### Your goal
Copy out the listing that follows, exactly, without its pictures.

### Material provided
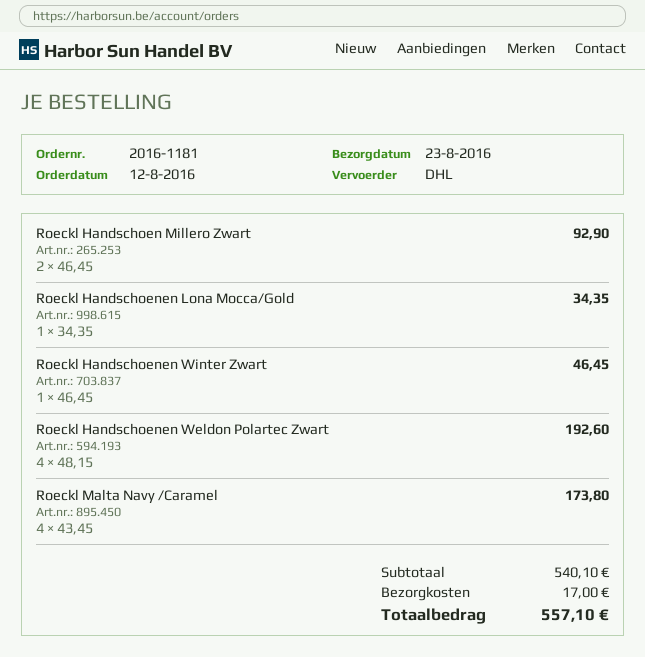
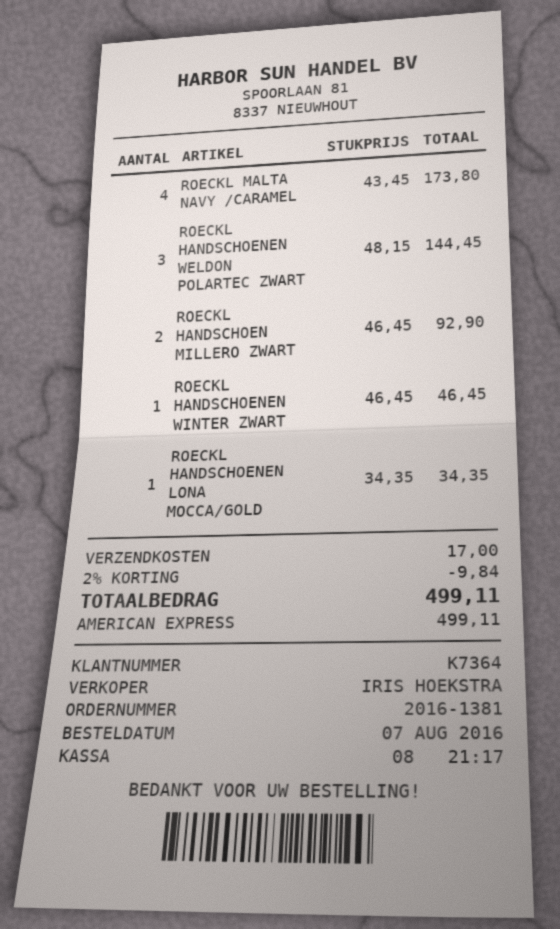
order number: 2016-1181 -> 2016-1381
order date: 2016-08-12 -> 2016-08-07
Roeckl Handschoenen Weldon Polartec Zwart: 4 x 48.15 = 192.60 -> 3 x 48.15 = 144.45
discount: none -> 2% = 9.84
total: 557.10 -> 499.11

### Exercise result
order number: 2016-1181 -> 2016-1381
order date: 2016-08-12 -> 2016-08-07
Roeckl Handschoenen Weldon Polartec Zwart: 4 x 48.15 = 192.60 -> 3 x 48.15 = 144.45
discount: none -> 2% = 9.84
total: 557.10 -> 499.11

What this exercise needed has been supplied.